Chuckii Booker released a self-titled solo album (Chuckii) in 1989, scoring several major R&B hits, including the number one "Turned Away". Despite releasing a successful follow-up and its final studio album, Niice 'n Wiild three years later (spearheaded by another number one R&B hit, "Games"), Booker gained more prominence as a producer, songwriter, arranger, and session multi-instrumentalist for other artists as the decade progressed, shaping albums by Troop, Kool & the Gang, his godfather Barry White, Calloway, The Whispers, Vanessa Williams, and others. Many of his sessions have included his former Tease bandmate Tommy Organ on guitar, with brother Derek sometimes contributing on drums as well. Like Salas, he later expanded his palate to encompass the roles of musical director and touring musician, serving as longtime music director for Lionel Richie's tours, among other gigs.
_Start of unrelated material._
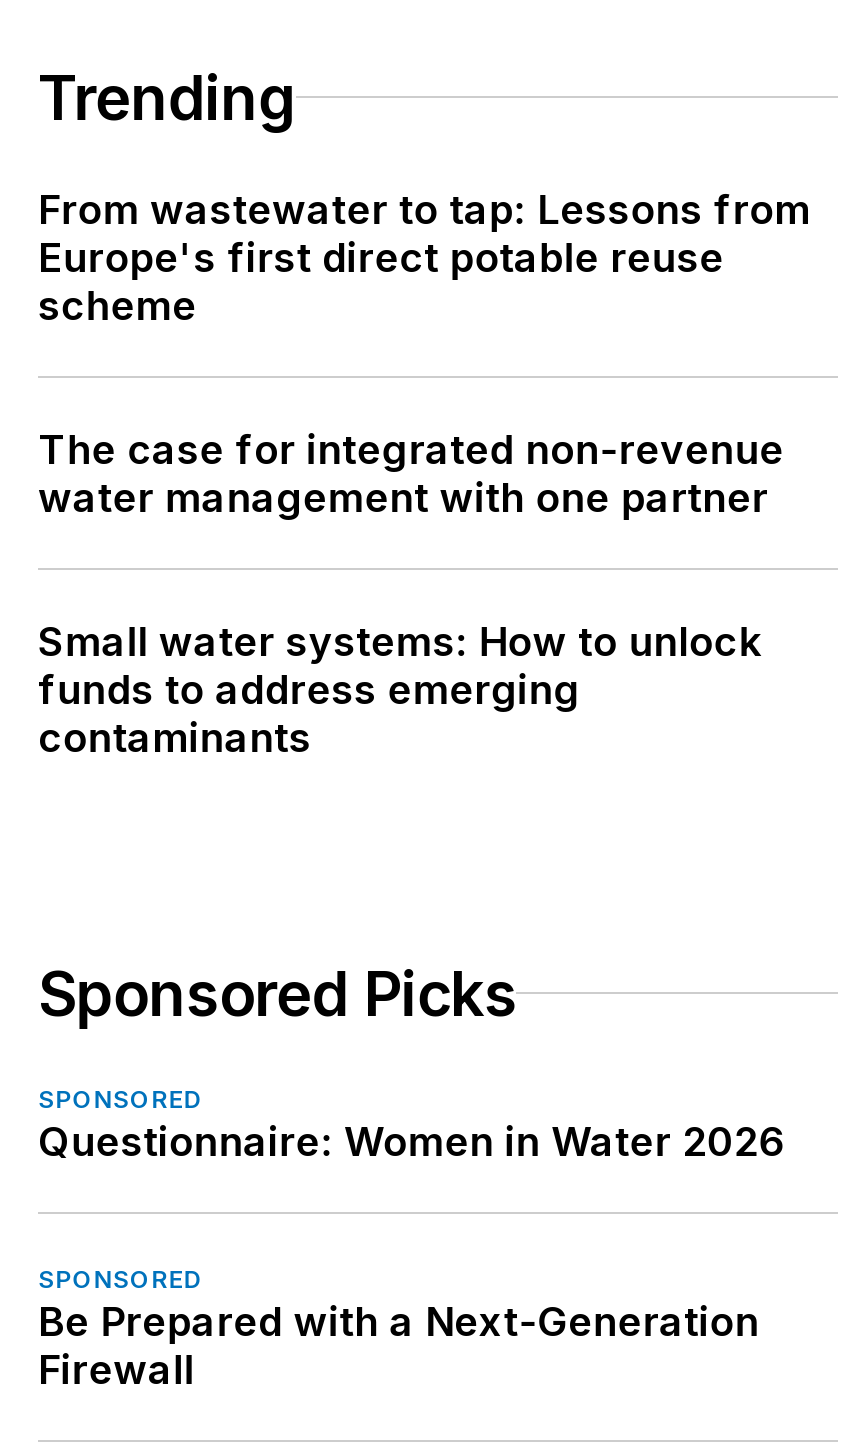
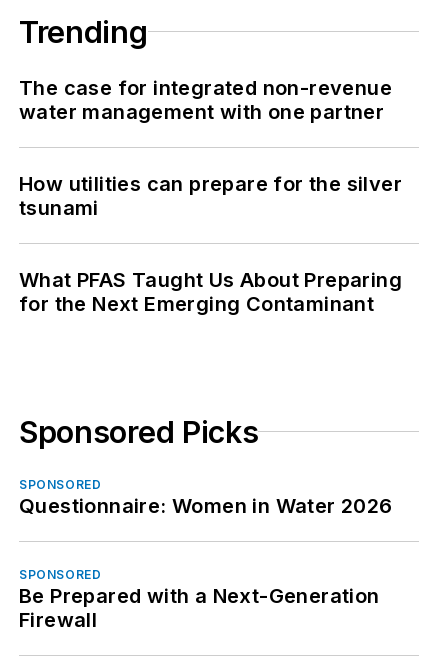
[38,186,811,330] From wastewater to tap: Lessons from | Europe's first direct potable reuse | scheme -> none
moved [38,426,784,522] -> [19,76,392,124]: The case for integrated non-revenue | water management with one partner
[38,618,761,762] Small water systems: How to unlock | funds to address emerging | contaminants -> [19,172,402,316] How utilities can prepare for the silver | tsunami | What PFAS Taught Us About Preparing | for the Next Emerging Contaminant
In February 2020, bassist Jay Shanklin died at the age of 55.

==Discography==
===Studio albums===
- Tease (1983, RCA Records)
- Tease (1986, Epic Records)
- Remember (1988, Epic Records)

===Singles===

| Year | Song | US R&B |
| 1983 | "Flash" | — |
| "What Should I Do" | — |
| 1986 | "Better Wild (Than Mild)" | 81 |
| "Firestarter" | 11 |
| "Kick" | — |
| "I Wish You Were Here" | 87 |
| 1988 | "Somewhere, Somebody" | — |
| "I Can't Stand the Rain" | 34 |
"—" denotes releases that did not chart.